The protective role of cementum against root resorption is discussed in relation to buried teeth, orthodontic treatment, replantation and periodontal disease. The essential feature seems to be a layer of partially calcified precementum or vital cementoblasts. Root resorption close to the epithelial attachment, although not common, is probably the result of death of cementoblasts caused by irritants from bacterial plaque, and the presence of severe of prolonged inflammation. Cementum exposed in the pocket can be affected in different ways by these irritants, and rendered unacceptable for re-attachment to periodontal tissue. Successful re-attachment procedures involve either the removal of the affected cementum or its treatment with agents partially to decalcify such as acids, or detoxify by phenol for example.
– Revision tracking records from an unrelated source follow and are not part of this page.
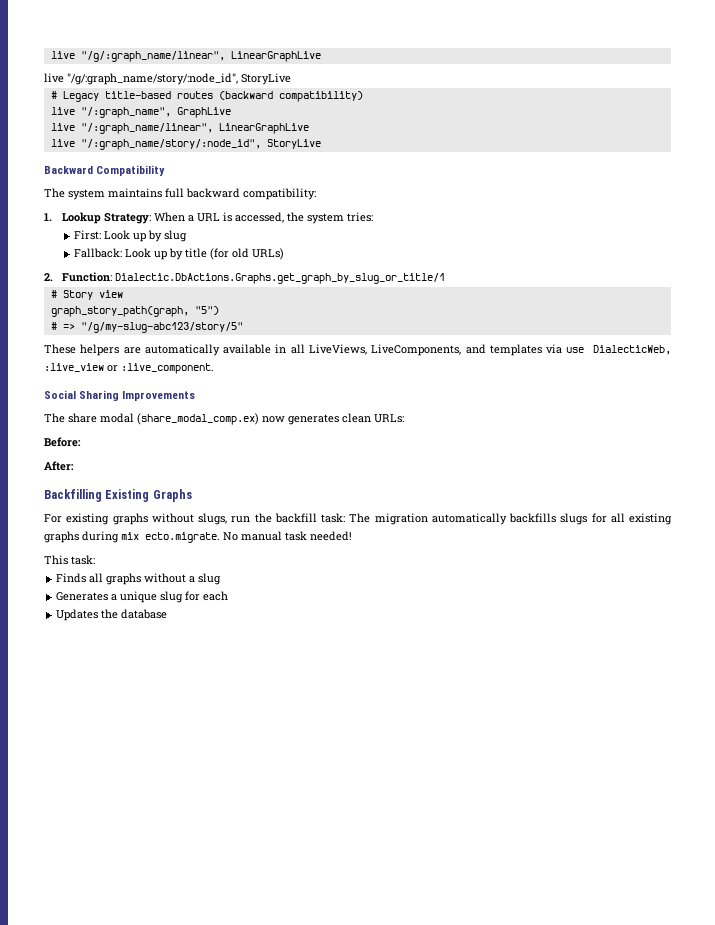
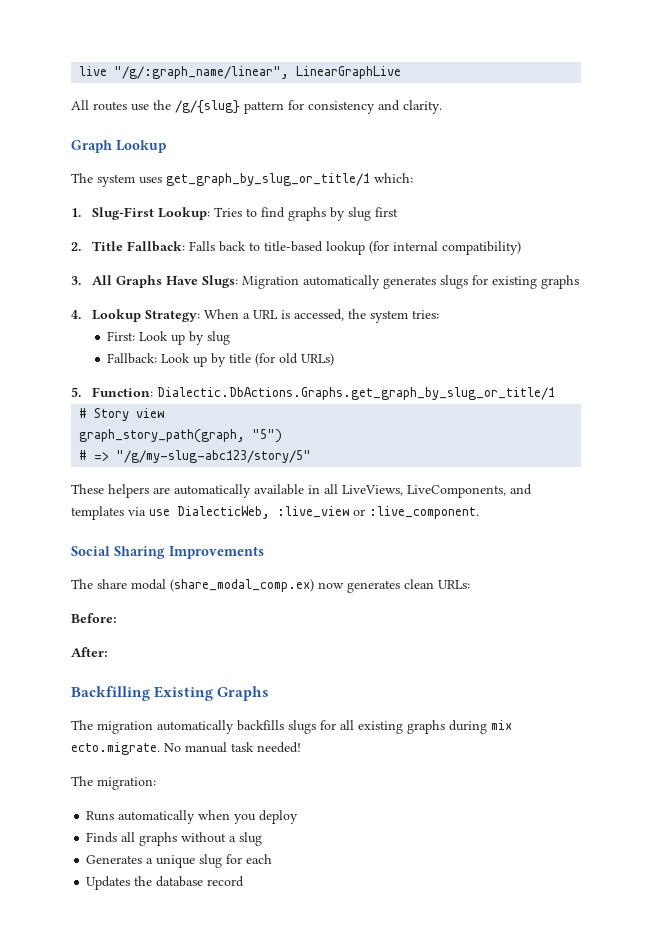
- live "/g/:graph_name/story/:node_id", StoryLive
- # Legacy title-based routes (backward compatibility)
- live "/:graph_name", GraphLive
- live "/:graph_name/linear", LinearGraphLive
- live "/:graph_name/story/:node_id", StoryLive
- Backward Compatibility
- The system maintains full backward compatibility:
- 1. Lookup Strategy: When a URL is accessed, the system tries:
+ All routes use the /g/{slug} pattern for consistency and clarity.
+ Graph Lookup
+ The system uses get_graph_by_slug_or_title/1 which:
+ 1. Slug-First Lookup: Tries to find graphs by slug first
+ 2. Title Fallback: Falls back to title-based lookup (for internal compatibility)
+ 3. All Graphs Have Slugs: Migration automatically generates slugs for existing graphs
+ 4. Lookup Strategy: When a URL is accessed, the system tries:
- 2. Function: Dialectic.DbActions.Graphs.get_graph_by_slug_or_title/1
+ 5. Function: Dialectic.DbActions.Graphs.get_graph_by_slug_or_title/1
- For existing graphs without slugs, run the backfill task: The migration automatically backfills slugs for all existing graphs during mix ecto.migrate. No manual task needed!
+ The migration automatically backfills slugs for all existing graphs during mix ecto.migrate. No manual task needed!
- This task:
+ The migration:
+ Runs automatically when you deploy
- Updates the database
+ Updates the database record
Examples of treatment embodying some of these principles are illustrated by two case histories of localised gingival recession and one of intra-bony pocketing associated with an acute lateral periodontal abscess. In this case a follow-up radiograph taken 16 years later is presented as evidence of the permanence of repair which can be achieved. Root resorption which often follows the use of fresh autogenous bone from the ilium is then discussed and the conclusion reached that the vital cells in the transplant discourage the migration of cementoblasts from the adjacent periodontium. The cementum and dentine thus remain unprotected and susceptible to resorption.

摘要

本文探讨了牙骨质在阻抑牙根吸收方面的保护作用,涉及埋伏牙、正畸治疗、牙再植及牙周疾病。其关键特征似乎是一层部分钙化的前期牙骨质或有活力的成牙骨质细胞。靠近上皮附着处的牙根吸收虽不常见,但可能是细菌菌斑中的刺激物以及严重或长期炎症导致成牙骨质细胞死亡的结果。龈袋内暴露的牙骨质会受到这些刺激物的不同影响,使其无法重新附着于牙周组织。成功的再附着程序包括去除受影响的牙骨质,或用酸等部分脱钙剂处理,或用酚解毒等。两个局限性牙龈退缩病例和一个与急性侧方牙周脓肿相关的骨内袋病例说明了体现这些原则的治疗实例。在此病例中,展示了16年后拍摄的随访X线片,作为可实现永久性修复的证据。随后讨论了使用来自髂骨的新鲜自体骨后常出现的牙根吸收情况,并得出结论,移植中的活细胞阻碍了成牙骨质细胞从相邻牙周组织的迁移。因此,牙骨质和牙本质仍未得到保护,易发生吸收。